#### Problem requirements
Reproduce the material below line by line, beginning with its first line and ending with the line that contains "[65,222,171,233] draw.io editable"; leave out pictures.

#### Study material

——————————

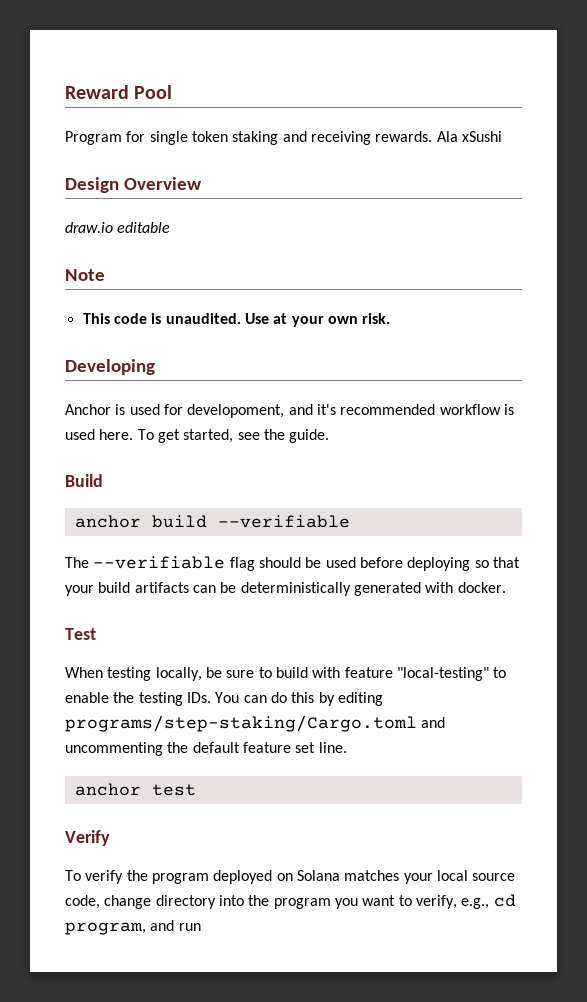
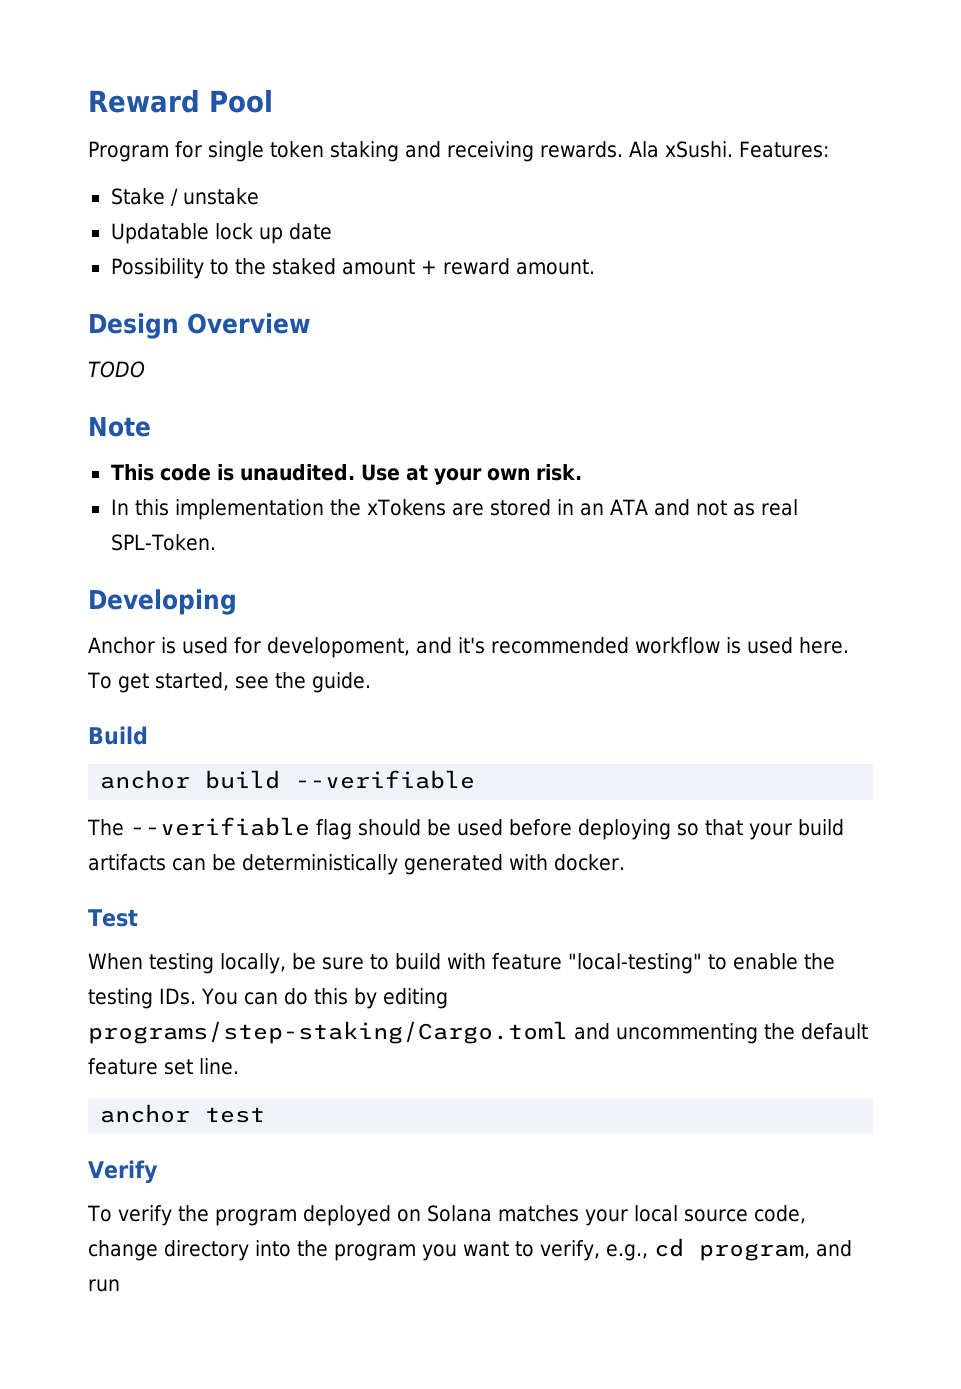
[461,131,502,142] xSushi -> [664,141,829,158] [110,188,259,206] [110,223,332,244] [110,258,595,279] xSushi. Features: // Stake / unstake // Updatable lock up date // Possibility to the staked amount + reward amount.
[65,222,171,233] draw.io editable -> [88,361,145,378] TODO
(391, 318) none -> [110,499,799,520] [110,534,217,551] // In this implementation the xTokens are stored in an ATA and not as real SPL-Token.

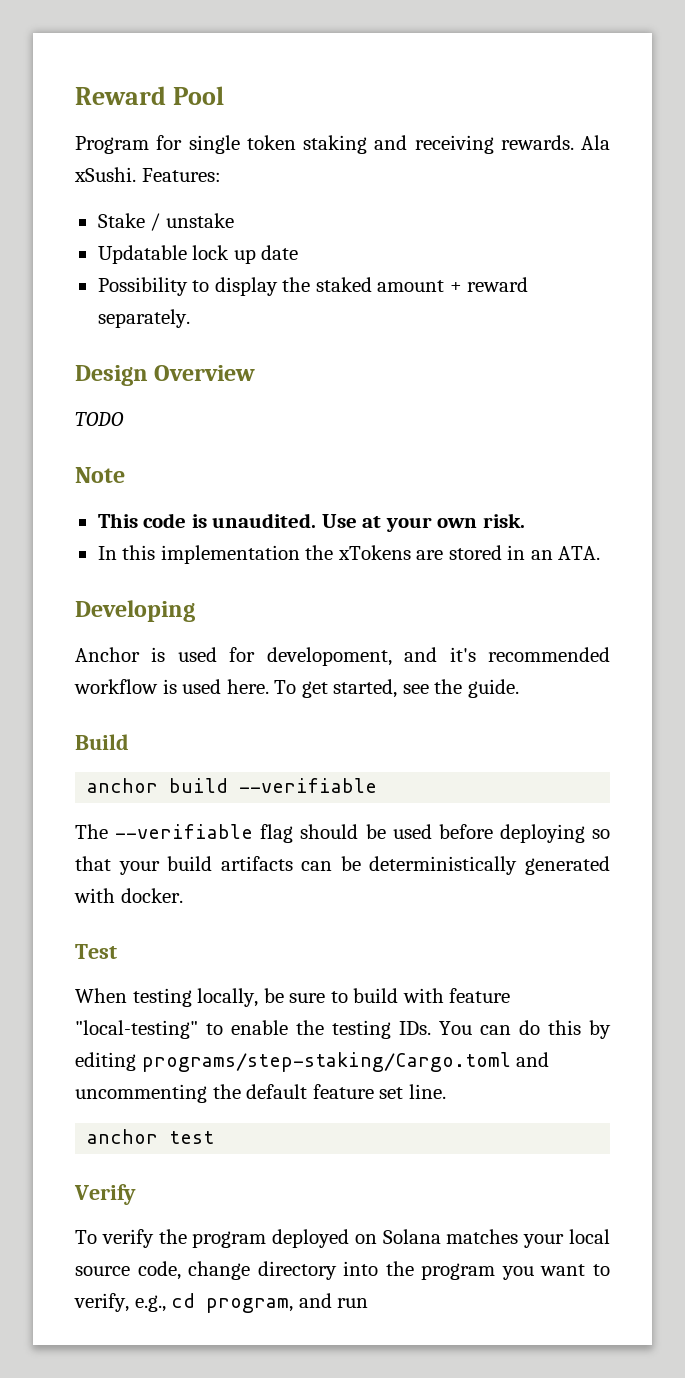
(229, 267) none -> [214,277,278,296] display
[515,259,595,275] amount. -> [97,309,190,328] separately.
[610,499,799,516] [110,534,217,551] ATA and not as real SPL-Token. -> [558,546,601,560] ATA.

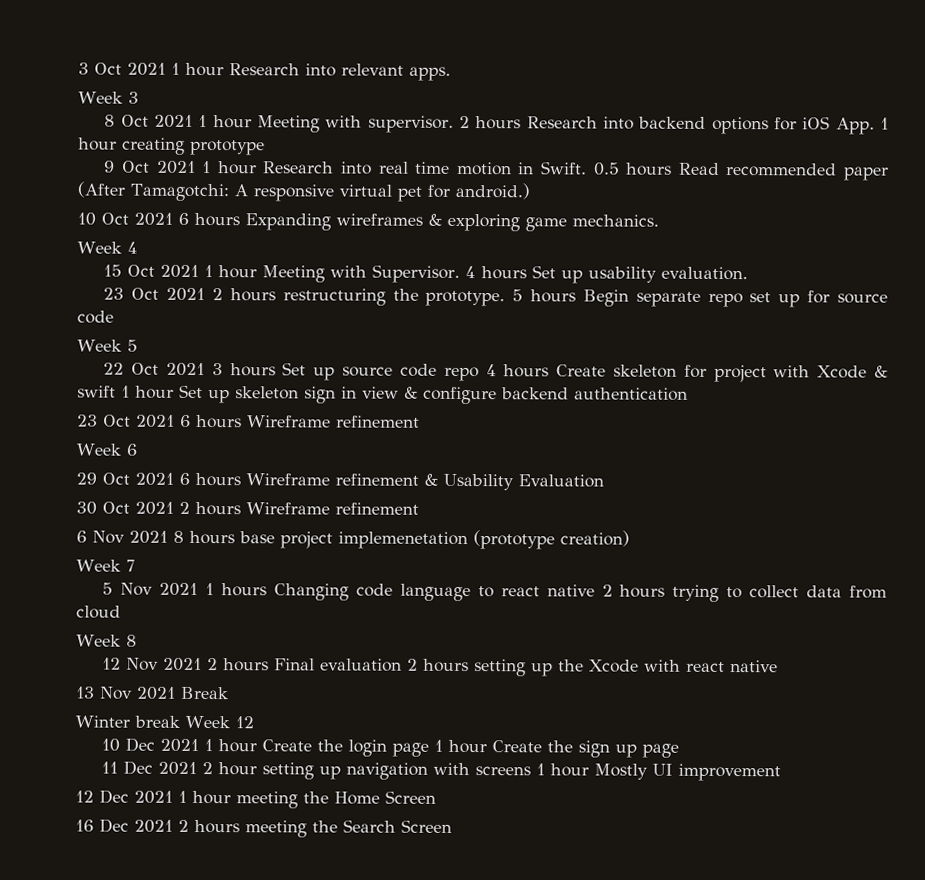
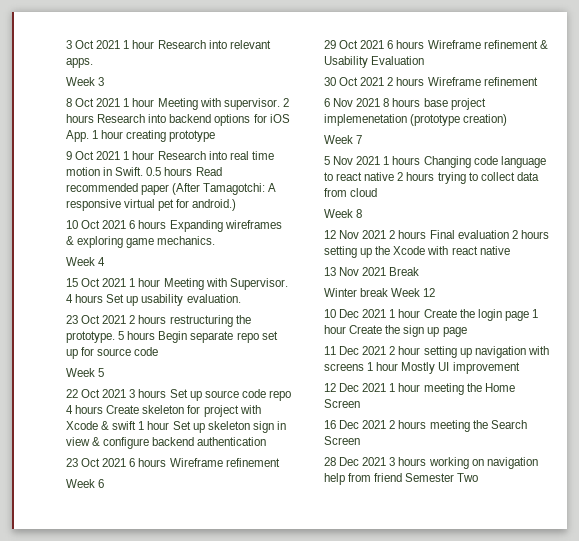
(452, 826) none -> [324,457,538,469] [324,473,479,485] // 28 Dec 2021 3 hours working on navigation help from friend Semester Two

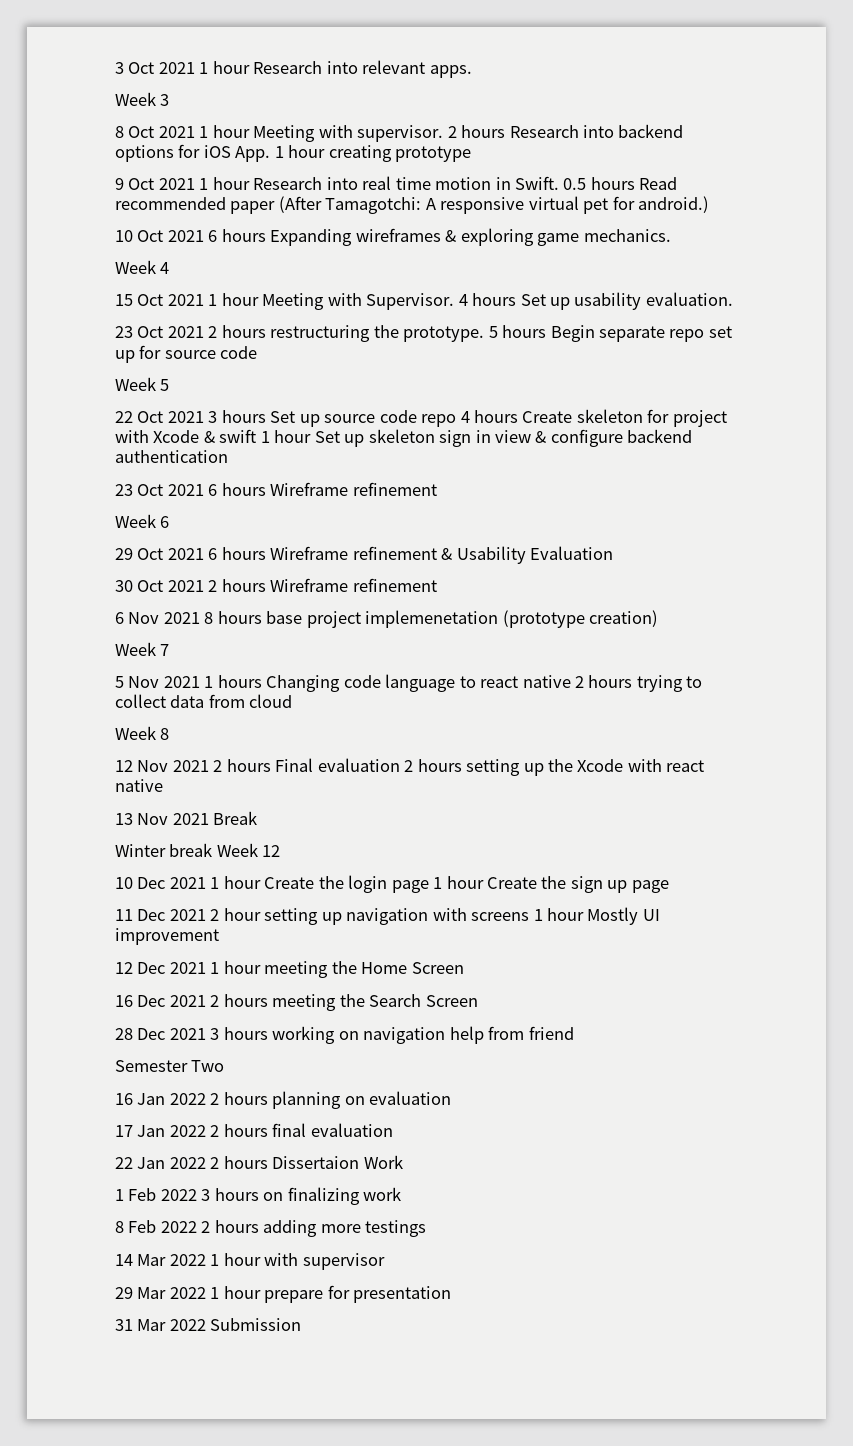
(403, 477) none -> (574, 1033) //
(479, 477) none -> [115,1091,452,1109] [115,1123,393,1137] [115,1155,403,1169] [115,1187,402,1205] [115,1220,427,1237] [115,1253,385,1270] [115,1285,452,1303] [115,1318,302,1331] // 16 Jan 2022 2 hours planning on evaluation // 17 Jan 2022 2 hours final evaluation // 22 Jan 2022 2 hours Dissertaion Work // 1 Feb 2022 3 hours on finalizing work // 8 Feb 2022 2 hours adding more testings // 14 Mar 2022 1 hour with supervisor // 29 Mar 2022 1 hour prepare for presentation // 31 Mar 2022 Submission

——————————

#### Written solution
[461,131,502,142] xSushi -> [664,141,829,158] [110,188,259,206] [110,223,332,244] [110,258,595,279] xSushi. Features: // Stake / unstake // Updatable lock up date // Possibility to the staked amount + reward amount.
[65,222,171,233] draw.io editable -> [88,361,145,378] TODO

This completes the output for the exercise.